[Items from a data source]
%%
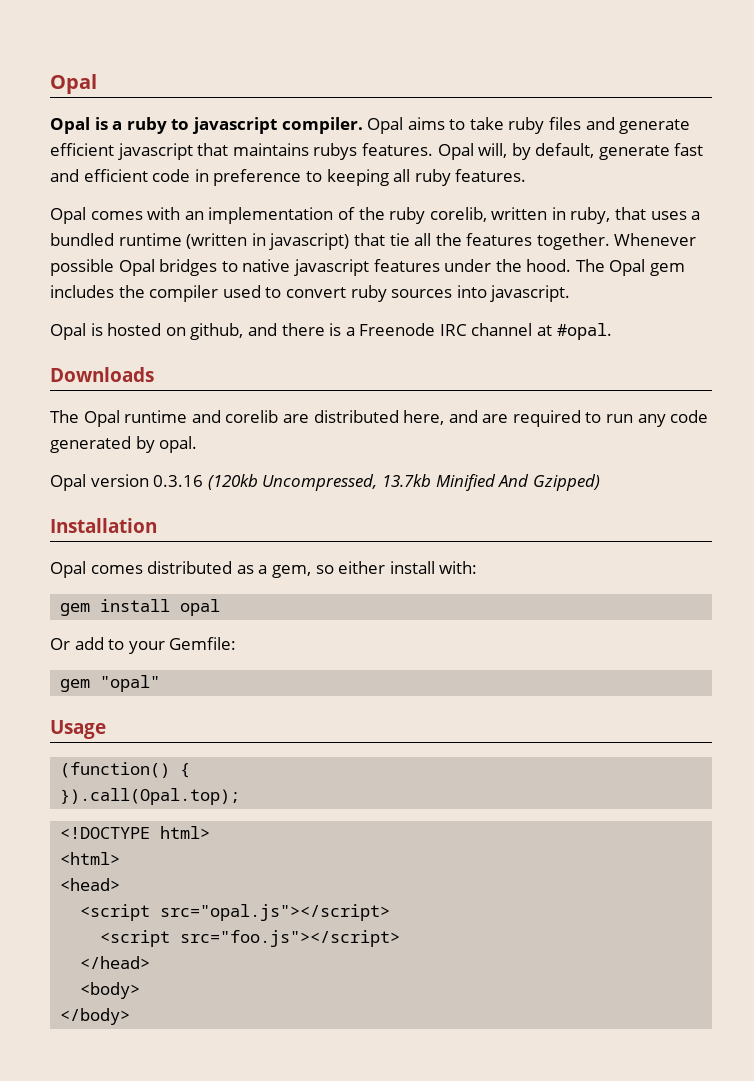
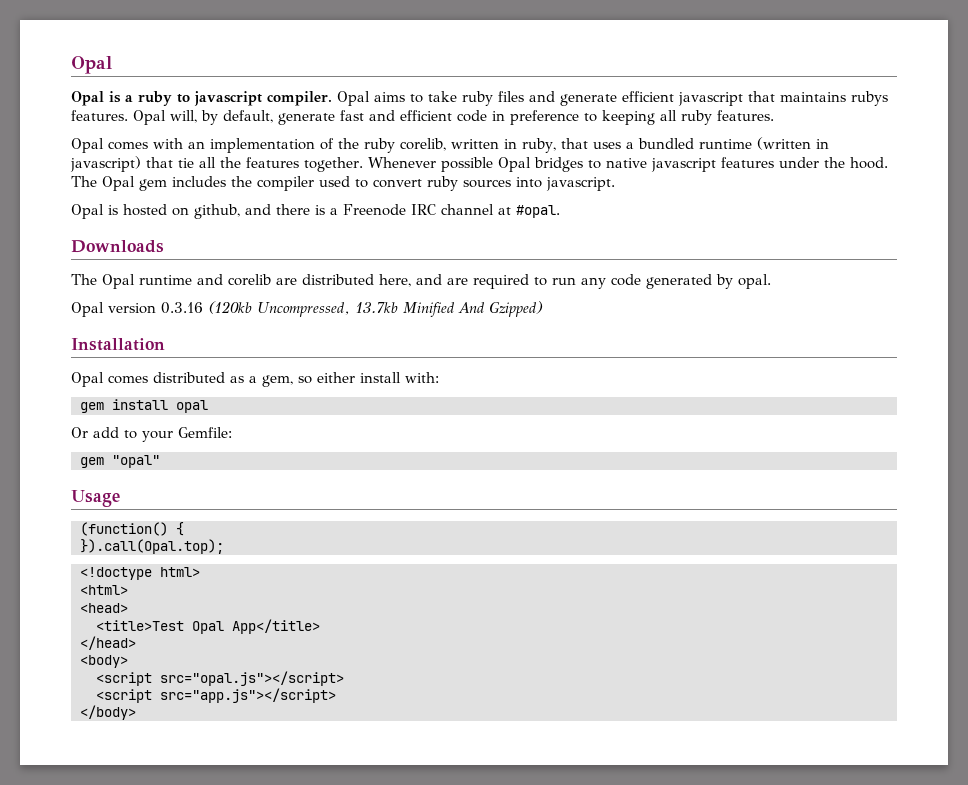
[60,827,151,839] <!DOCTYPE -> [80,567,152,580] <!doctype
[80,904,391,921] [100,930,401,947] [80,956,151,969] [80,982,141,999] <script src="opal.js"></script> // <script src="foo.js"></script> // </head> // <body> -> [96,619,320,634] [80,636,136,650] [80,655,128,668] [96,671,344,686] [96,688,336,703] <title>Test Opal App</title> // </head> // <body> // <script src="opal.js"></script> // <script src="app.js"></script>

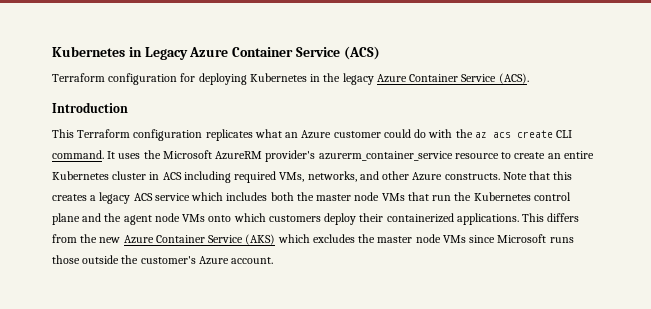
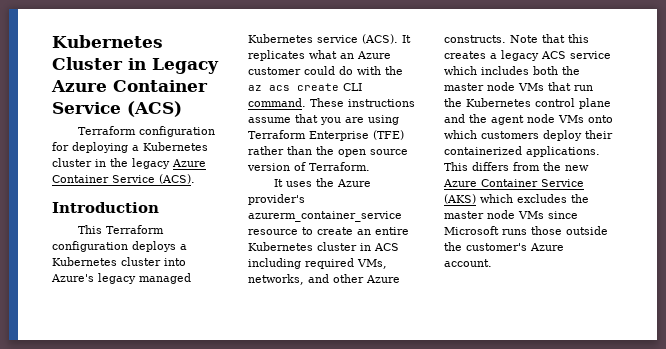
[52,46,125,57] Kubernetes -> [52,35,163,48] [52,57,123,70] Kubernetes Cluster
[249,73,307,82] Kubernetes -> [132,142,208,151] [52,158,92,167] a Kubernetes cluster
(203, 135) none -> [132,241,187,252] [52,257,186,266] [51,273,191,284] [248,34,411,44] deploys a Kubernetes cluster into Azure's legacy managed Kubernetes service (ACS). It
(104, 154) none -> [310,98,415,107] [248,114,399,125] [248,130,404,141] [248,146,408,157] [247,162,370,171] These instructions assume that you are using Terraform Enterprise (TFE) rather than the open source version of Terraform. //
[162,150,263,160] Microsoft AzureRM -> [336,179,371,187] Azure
%%
YOUR TASK:
A complete answer reproduces every line of the records in which the word "Azure" occurs.

REPLY TO THE EXERCISE:
(203, 135) none -> [132,241,187,252] [52,257,186,266] [51,273,191,284] [248,34,411,44] deploys a Kubernetes cluster into Azure's legacy managed Kubernetes service (ACS). It
[162,150,263,160] Microsoft AzureRM -> [336,179,371,187] Azure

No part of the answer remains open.